▸ **TASK TO COMPLETE**
Set down the records exactly as they stand, except for any pictures, which you should omit.

▸ **THE RECORDS**
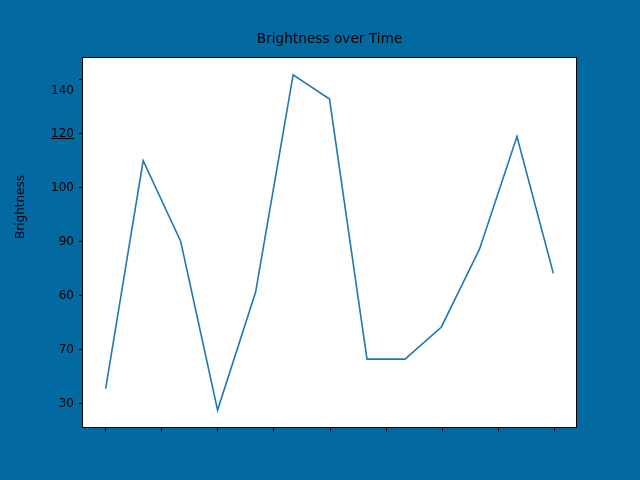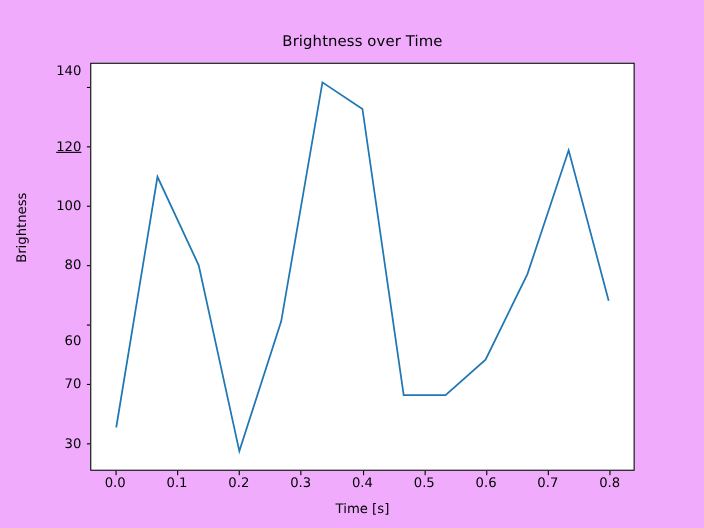"Brightness over Time" #figure { background: #f0abfc -> #0369a1 }
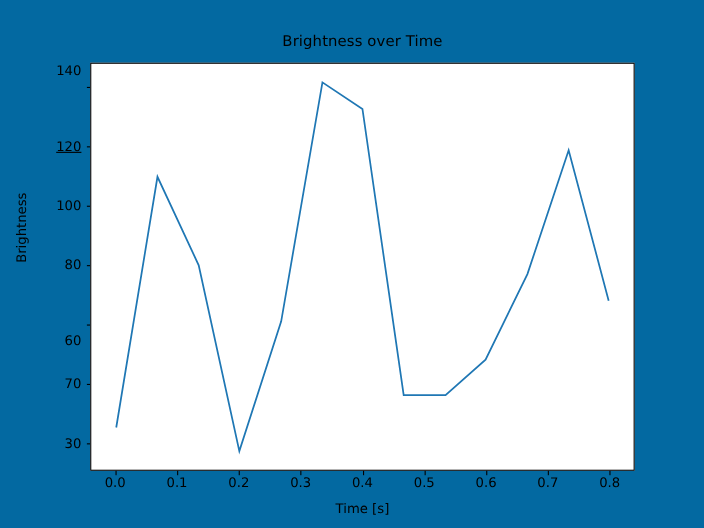"140" div.tick-label-y { top: 7px -> 33px }
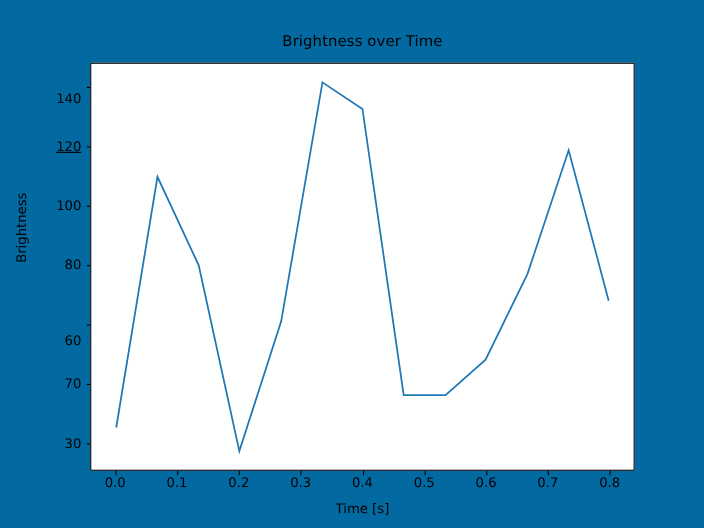"80" div.tick-label-y { text: 80 -> 90 }
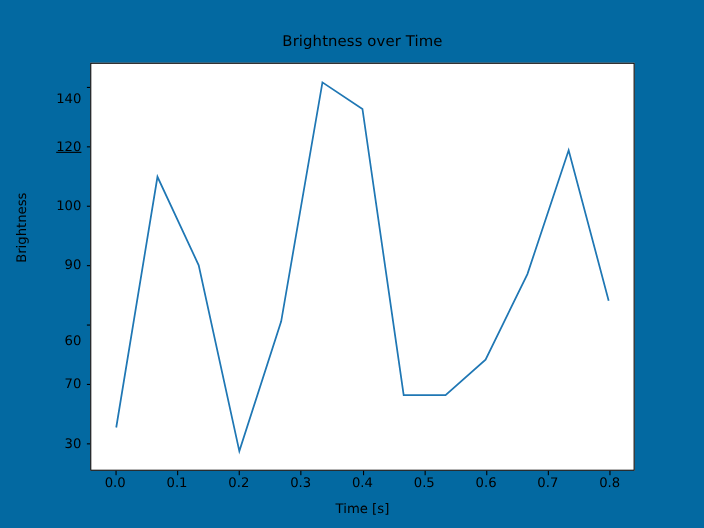"60" div.tick-label-y { top: 253px -> 238px }
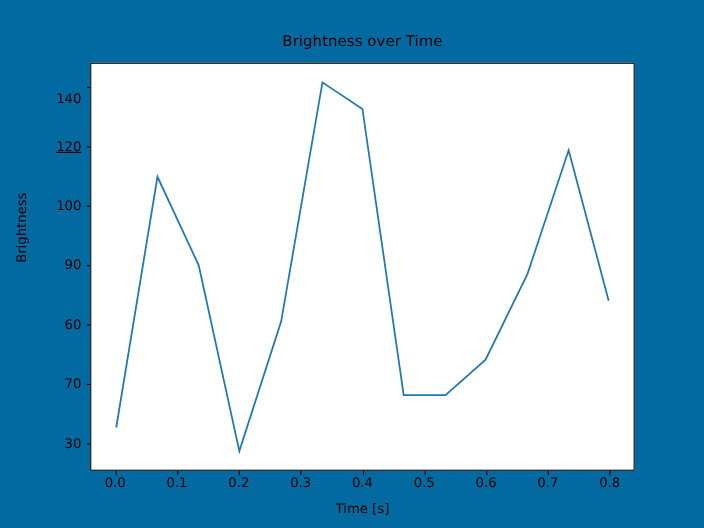"0.0" div { html: <div> <div>0.0</div> <div>0.1</div> <div>0.2</div> <div>0.3</div> <div>0.4</div> <div>0.5</div> <div>0.6</div> <div>0.7</div> <div>0.8</div> </div> -> none }
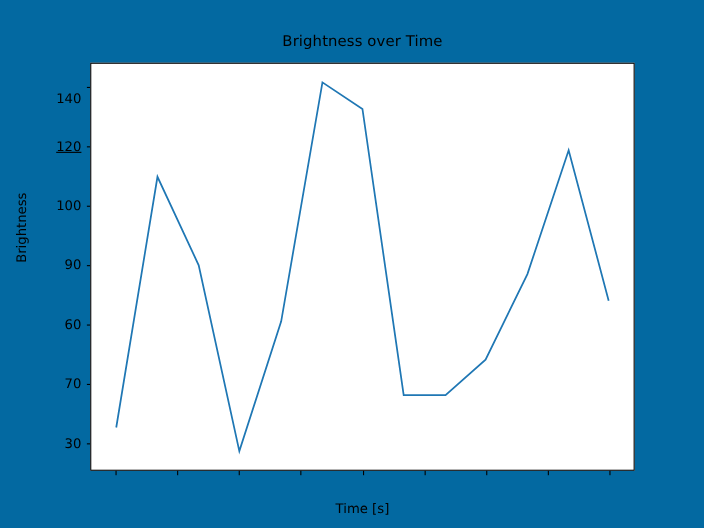"Time [s]" div { html: <div>Time [s]</div> -> none }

▸ **ANSWER TO THIS TASK**
"Brightness over Time" #figure { background: #f0abfc -> #0369a1 }
"140" div.tick-label-y { top: 7px -> 33px }
"80" div.tick-label-y { text: 80 -> 90 }
"60" div.tick-label-y { top: 253px -> 238px }
"0.0" div { html: <div> <div>0.0</div> <div>0.1</div> <div>0.2</div> <div>0.3</div> <div>0.4</div> <div>0.5</div> <div>0.6</div> <div>0.7</div> <div>0.8</div> </div> -> none }
"Time [s]" div { html: <div>Time [s]</div> -> none }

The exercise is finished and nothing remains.